Freddie's business, which in part comes from a government mandate, is insuring mortgages. So when borrowers lose their jobs, as many now are, Freddie is going to lose money. But only a quarter of Freddie's red ink, or about $13 billion, comes from mortgage-insurance woes. The firm took a larger hit from its investment in mortgage-backed securities tied to subprime, adjustable-rate or jumbo mortgages. By law, Freddie isn't allowed to insure against losses on those types of mortgages, in part because they are riskier. But it bought securities tied to those home loans anyway which it is allowed to do to capture the higher rates of return that those mortgage bonds offered. Unfortunately, the bets didn't pay off. Freddie lost $16 billion on those investments. (See pictures of Americans in their homes.)

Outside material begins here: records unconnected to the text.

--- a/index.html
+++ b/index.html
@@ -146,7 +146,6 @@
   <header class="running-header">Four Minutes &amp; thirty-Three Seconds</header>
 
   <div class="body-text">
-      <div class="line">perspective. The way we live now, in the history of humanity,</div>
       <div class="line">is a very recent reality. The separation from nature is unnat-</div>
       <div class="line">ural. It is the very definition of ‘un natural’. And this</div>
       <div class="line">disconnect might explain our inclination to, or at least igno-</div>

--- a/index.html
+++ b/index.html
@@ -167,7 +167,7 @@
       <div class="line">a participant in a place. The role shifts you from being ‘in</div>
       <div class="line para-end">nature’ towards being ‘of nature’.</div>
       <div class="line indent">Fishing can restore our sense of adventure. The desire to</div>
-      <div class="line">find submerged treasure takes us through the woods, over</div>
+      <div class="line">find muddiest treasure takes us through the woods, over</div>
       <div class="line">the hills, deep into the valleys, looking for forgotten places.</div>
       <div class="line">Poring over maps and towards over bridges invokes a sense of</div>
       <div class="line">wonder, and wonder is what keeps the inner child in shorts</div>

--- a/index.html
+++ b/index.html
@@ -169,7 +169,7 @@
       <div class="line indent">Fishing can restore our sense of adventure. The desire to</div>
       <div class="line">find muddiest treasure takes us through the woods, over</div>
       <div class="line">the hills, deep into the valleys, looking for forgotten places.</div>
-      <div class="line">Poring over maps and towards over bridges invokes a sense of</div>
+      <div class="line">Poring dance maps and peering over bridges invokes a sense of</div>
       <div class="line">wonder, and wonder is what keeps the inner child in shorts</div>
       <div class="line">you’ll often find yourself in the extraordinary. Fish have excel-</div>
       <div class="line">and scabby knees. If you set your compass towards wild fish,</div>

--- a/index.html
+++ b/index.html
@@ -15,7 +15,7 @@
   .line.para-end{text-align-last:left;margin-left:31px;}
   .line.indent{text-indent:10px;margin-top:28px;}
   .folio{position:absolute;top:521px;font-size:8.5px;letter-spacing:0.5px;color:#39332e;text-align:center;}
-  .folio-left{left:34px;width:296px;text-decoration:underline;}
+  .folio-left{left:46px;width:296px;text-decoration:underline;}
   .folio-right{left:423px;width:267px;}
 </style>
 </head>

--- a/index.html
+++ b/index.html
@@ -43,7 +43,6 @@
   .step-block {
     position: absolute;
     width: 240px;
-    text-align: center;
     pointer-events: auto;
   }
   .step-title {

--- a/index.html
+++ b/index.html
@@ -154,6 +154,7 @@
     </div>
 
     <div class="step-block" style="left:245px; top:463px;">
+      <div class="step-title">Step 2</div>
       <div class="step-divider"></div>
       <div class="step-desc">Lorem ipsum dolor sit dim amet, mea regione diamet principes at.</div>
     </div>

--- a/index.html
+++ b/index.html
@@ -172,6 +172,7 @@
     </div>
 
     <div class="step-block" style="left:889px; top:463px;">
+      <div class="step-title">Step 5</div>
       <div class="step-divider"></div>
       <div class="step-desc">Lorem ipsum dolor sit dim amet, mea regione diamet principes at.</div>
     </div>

Another bet that didn't pay off for Freddie was on interest rates. The firm's managers bought derivatives that would pay out if interest rates rose. Instead, a global financial meltdown has caused interest rates to plummet. That resulted in a $15 billion loss for Freddie from its hedges.
Freddie lost $1 billion more on bonds tied to short-term loans made to Lehman Brothers. Like Lehman, that investment went belly up. Then there are all the houses it has to repossess as people stop paying their mortgages. The company now owns about 30,000 homes. Maintaining these houses costs about $3,300 a month each, and that comes on top of the loan loss, which is typically about one-third the size of the mortgage. Wave goodbye to another billion.
When will the red ink at Freddie stop? It's hard to say. In its most recent annual report, the company said that if it had to mark all its assets to the price similar bonds are trading for in the market, the company's net worth would sink by an additional $65 billion. But Freddie's bottom-line woes may run even deeper. Freddie has $38 billion in losses it has yet to acknowledge in its investment portfolio. The firm also has $48 billion in nonperforming loans that it either holds or has guaranteed against. In a painful stroke of irony, there is a $15.4 billion line item for deferred taxes on the asset side of Freddie's balance sheet. That means Freddie is still hoping to claim $15 billion in write-offs against future profits. But since Freddie continues to lose money and is now part of the government, the likelihood that it will have to pay taxes anytime soon is probably nil. Add up all those items, and it becomes apparent that the government will probably spend more than $100 billion in additional funds cleaning up the mess at Freddie.
"The losses at Freddie show the pressure the banking system as a whole is under," says Fred Cannon, chief equity strategist at Keefe, Bruyette & Woods. "Freddie is going to need more capital, but they are not alone."